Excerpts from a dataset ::
↓↓↓

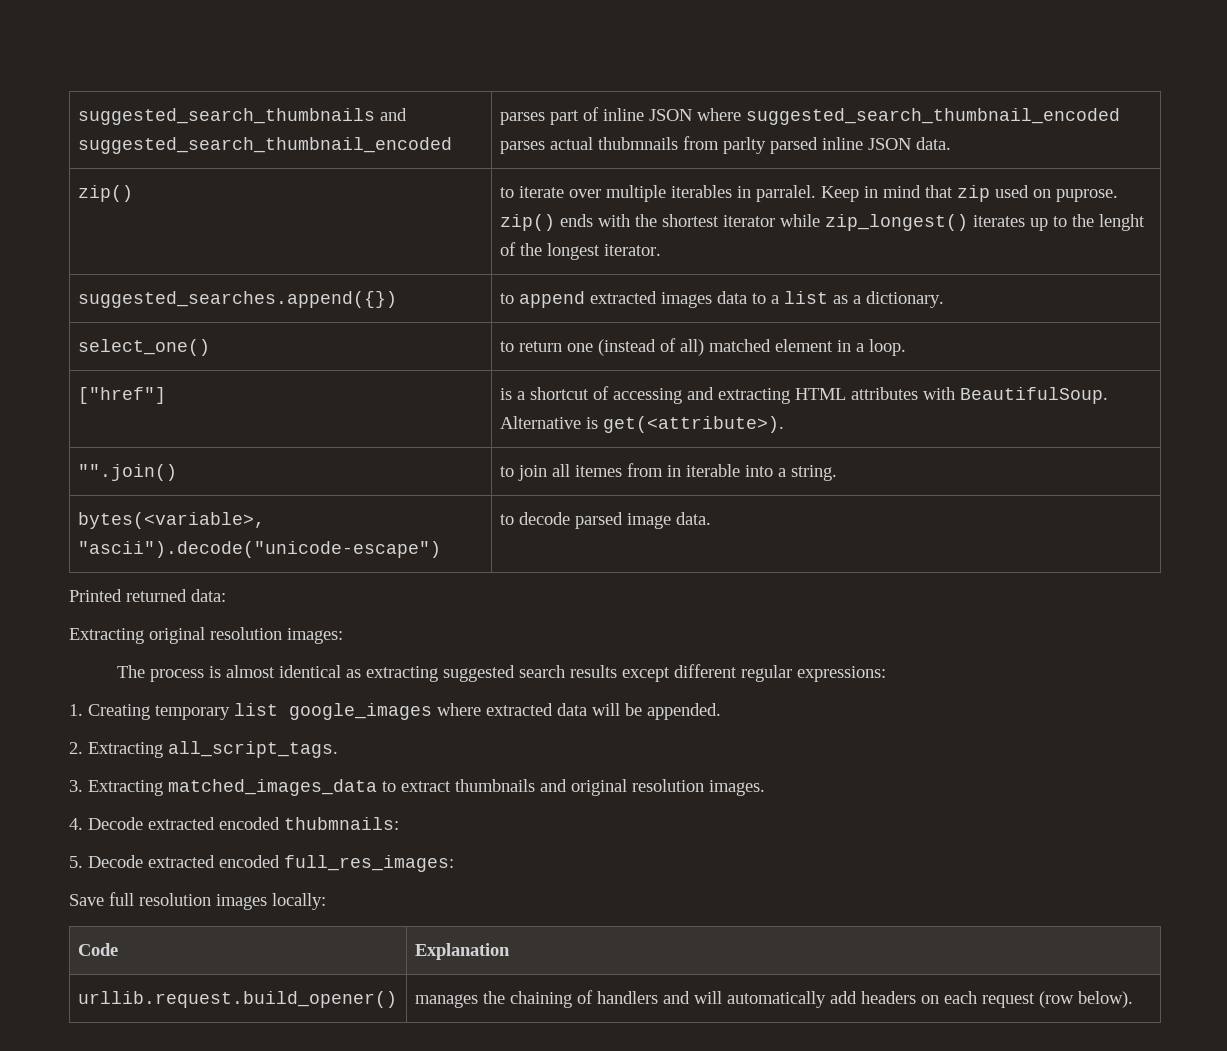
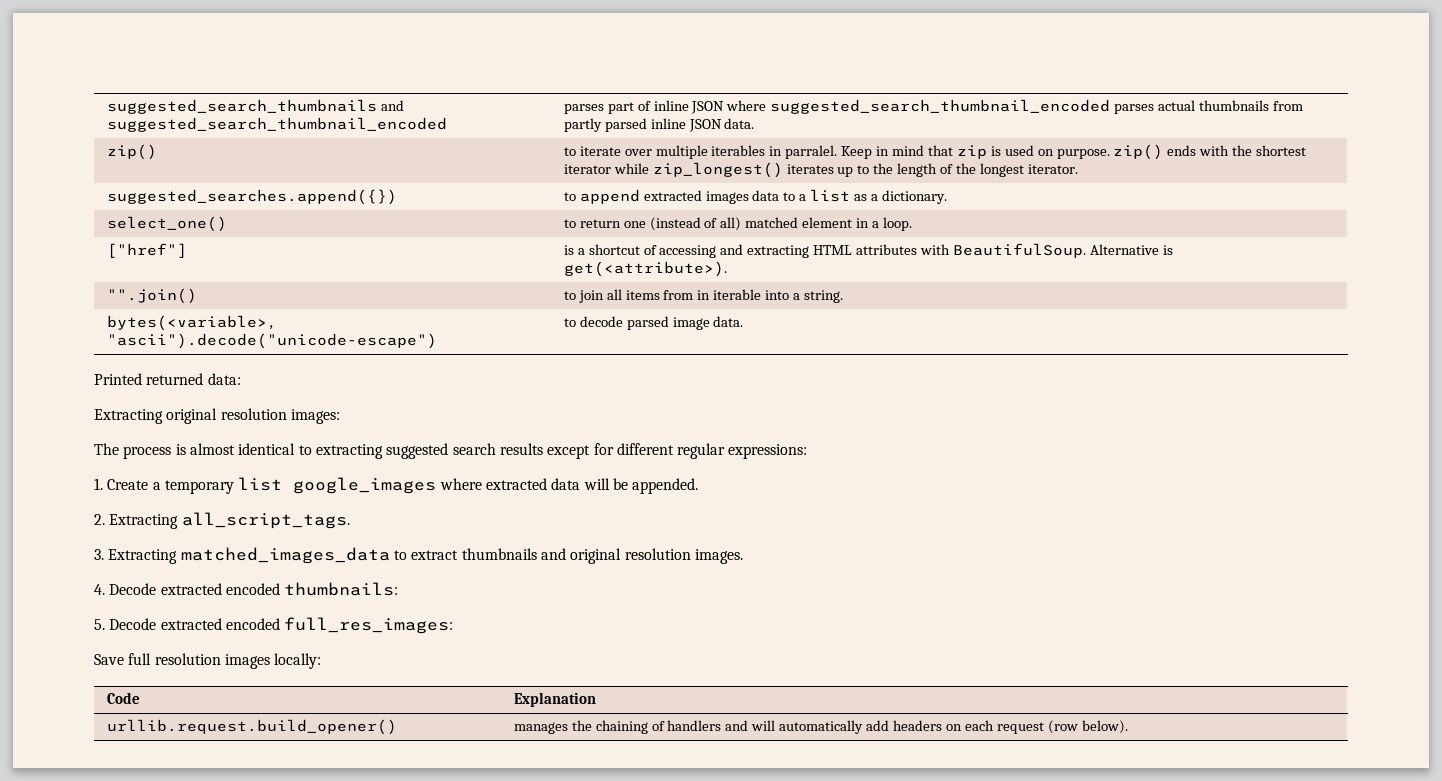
[598,136,767,154] thubmnails from parlty -> [1199,100,1303,111] [563,118,602,132] thumbnails from partly
(991, 193) none -> [990,146,1001,156] is
[1056,189,1119,202] puprose. -> [1056,149,1110,159] purpose.
[1099,214,1146,231] lenght -> [897,163,938,177] length
[575,465,623,477] itemes -> [625,290,660,300] items
[345,669,361,678] as -> [298,445,312,455] to
(670, 674) none -> [593,443,614,455] for
[88,704,150,720] Creating -> [107,479,161,490] Create a
[284,817,399,830] thubmnails: -> [284,582,399,596] thumbnails:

↑↑↑

Exercise ::
All lines from the one with "[88,704,150,720] Creating ->" through the end of the records need to be copied exactly, and no other lines.

Output for this task ::
[88,704,150,720] Creating -> [107,479,161,490] Create a
[284,817,399,830] thubmnails: -> [284,582,399,596] thumbnails:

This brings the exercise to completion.